That depends on what you trade and how good your are at doing it. It also depends on your portfolio size and is really for portfolio managers. Not people like us who do not appear on anyones radar. Thanks for the charts but I have no clue as to how they were derived. A price change is more or less unpredictable as there are so many participants in the market bidding/selling a particular item (stock, bond, currency, futures etc) but that is not the point. It is like what I said before, you need to know where you are and just take each bar as it comes. As more information (bars) come to hand you can make a further decision on if to buy, hold or sell. I am not trying to predict anything. I just make decisions on what is before me. I have a clue as to where price might go but that is all. If I get hit, fine but if not, I will do something else. As an example, I am trading the DAX as we speak, I went long at 22:22, took a hedging short at 22:44, cleared the short at 22:56 added to the long at 23:00 with a target of 12,800 (I use obvious price targets) but I am still holding as there is quite a bit of momentum in the index tonight. Efficient Market Hypothesis just does not come into this but a good night on the DAX does Just closed all at 23:46 @ 12,820. Why? Always leave something for the next person plus it looks like it might roll over... We shall see edit: It did turn. How far? Maybe not much as this is generally an up night on the DAX
This statement pure hogwash. Quote: "It's not random but we may never know the reason". Snakeoil talk at its finest. For every tick or bar no one knows the reason! Period! There's a billion people trading at any one time, are you suggesting Joe Bloggs in NY knows the reason why an unknown person in an unknown city placed a trade and made price move, or 102 people simultaneously somewhere spreadout all across America placed their trades which moved price?
An indicator can tell where the price is LIKELY to go next, just like the weatherman uses indicators (temperature, wind velocity, atmospheric pressure, cloud formations, etc...) to predict tomorrow's weather. Even in life we are constantly using past and current data to make an educated guess about the future. Well same thing with technical analysis, its uses the past and the present to determine the most likely outcome in the future. Of course the "efficient market theory" clowns will try to persuade you that the past cannot predict the future. Just let them talk, while we technical analysis traders continue to consistently extract money from the markets.

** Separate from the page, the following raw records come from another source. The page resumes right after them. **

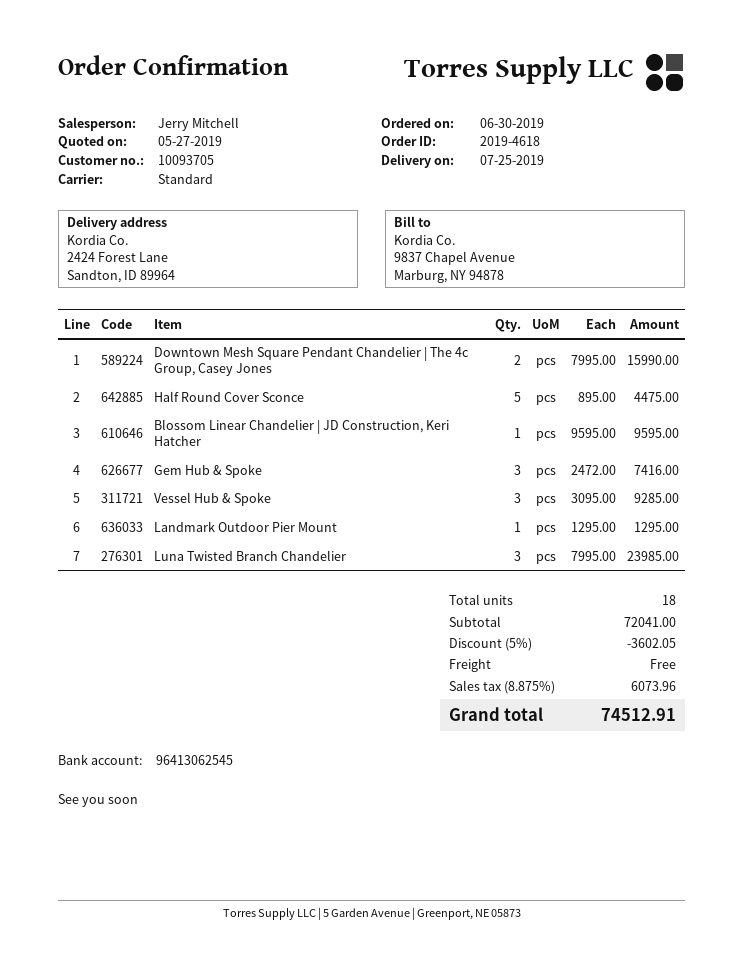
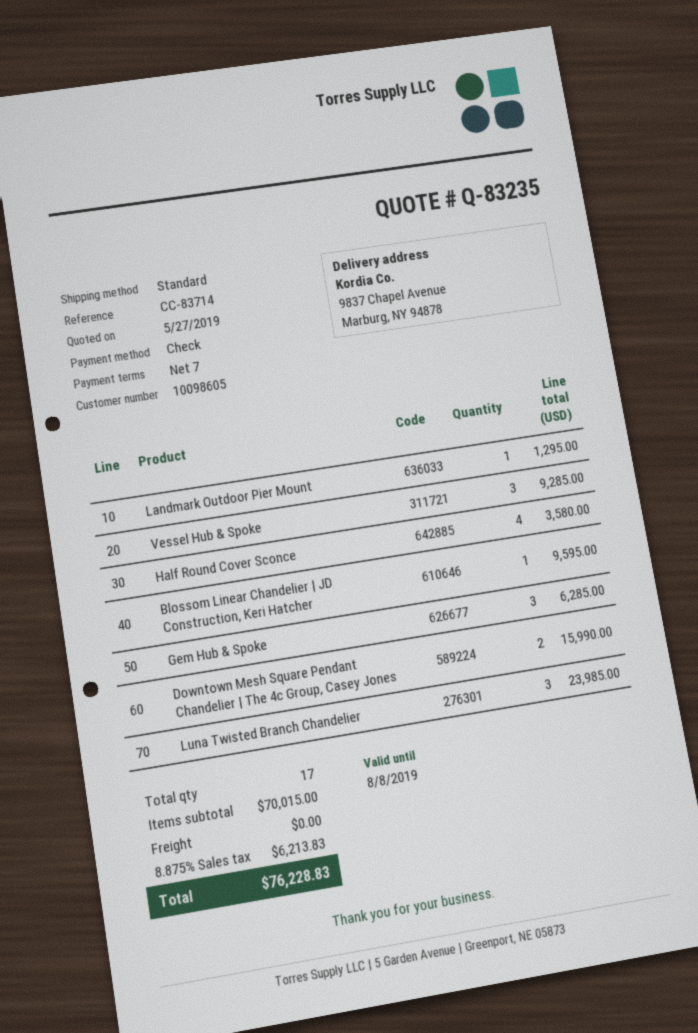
customer number: 10093705 -> 10098605
ship to: 2424 Forest Lane, Sandton, ID 89964 -> 9837 Chapel Avenue, Marburg, NY 94878
Half Round Cover Sconce: 5 for 4475.00 -> 4 for 3580.00
Gem Hub & Spoke: 3 for 7416.00 -> 3 for 6285.00
total quantity: 18 -> 17
subtotal: 72041.00 -> 70015.00
discount: 5% = 3602.05 -> none
tax: 8.875% = 6073.96 -> 8.875% = 6213.83
total: 74512.91 -> 76228.83

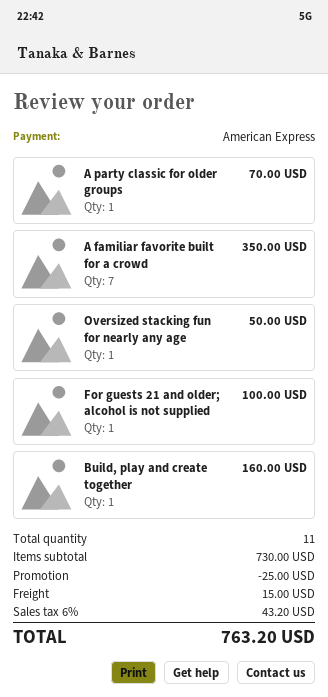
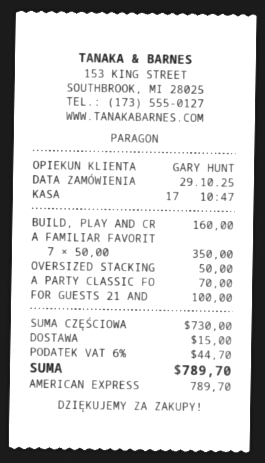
discount: 25.00 -> none
tax: 6% = 43.20 -> 6% = 44.70
total: 763.20 -> 789.70

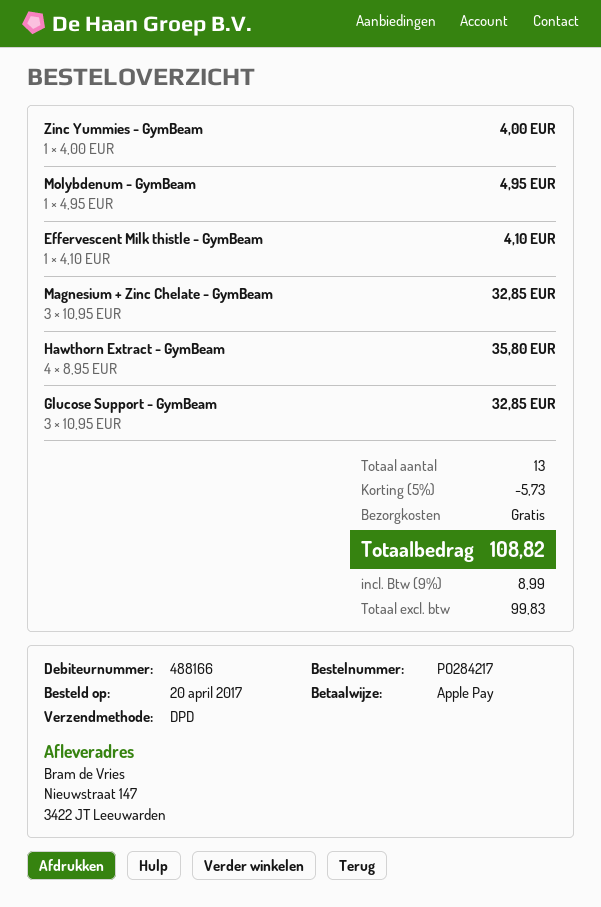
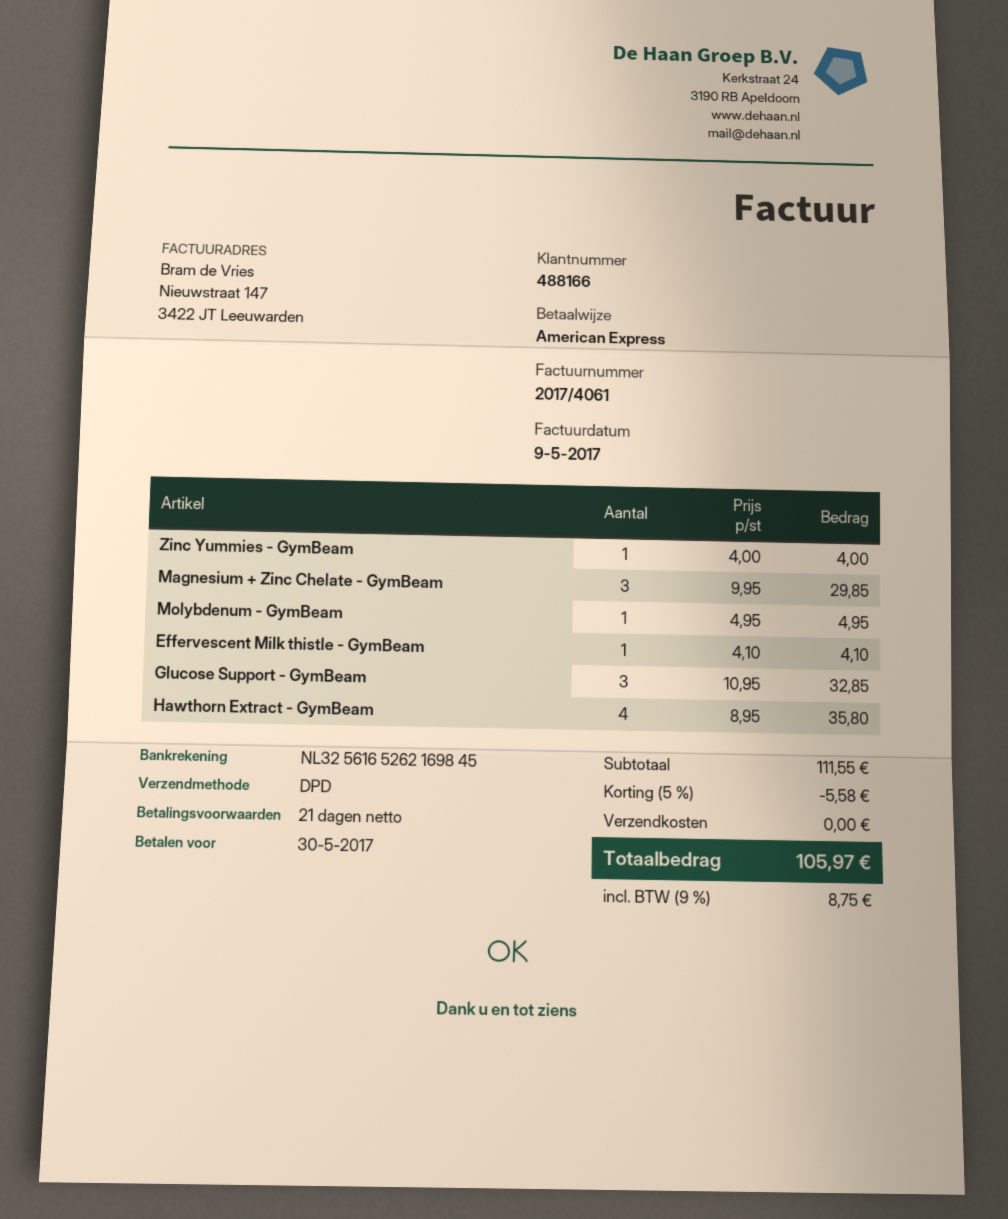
payment method: Apple Pay -> American Express
Magnesium + Zinc Chelate - GymBeam: 3 x 10.95 = 32.85 -> 3 x 9.95 = 29.85
discount: 5% = 5.73 -> 5% = 5.58
tax: 9% = 8.99 -> 9% = 8.75
total: 108.82 -> 105.97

Exactly right. I still struggle with that daily. Resolving to stop making the same mistakes is important, though easier said than done!
Some people get to fail forward! It is a blessing that most of us do not have Trump, our current king, is a guy who failed forward. He was amazing and bold in the 70s to late 80s in RE, but after then it was failure after failure. Coming from a rich family helped him stay afloat, and the artful use of loans. His brilliant marketing/branding skills (sometimes unethical) allowed him to have greater fame in the late 90s-2000s with a new TV career. I'm no Trump hater or Trump fan, but there's a lot to learn from watching a dude like that!
OK we demand you show your audited statement to prove to us it is actually true. Just kidding. Ignore what I just said, a CAGR of >27% for 25 years is unmatched even by Schwager's market wizards. It is good to know such outstanding achievements are achievable. We now have a target goal to shoot for. Finally as a side note, I agree about trading using IRA. Back in Bush's final years of tax cut, one could convert IRA, full or partial into Roth and could spread the conversion into two calendar years. so I took advantage of it and converted $XXX. All my trading profits are tax free! Best to you sir.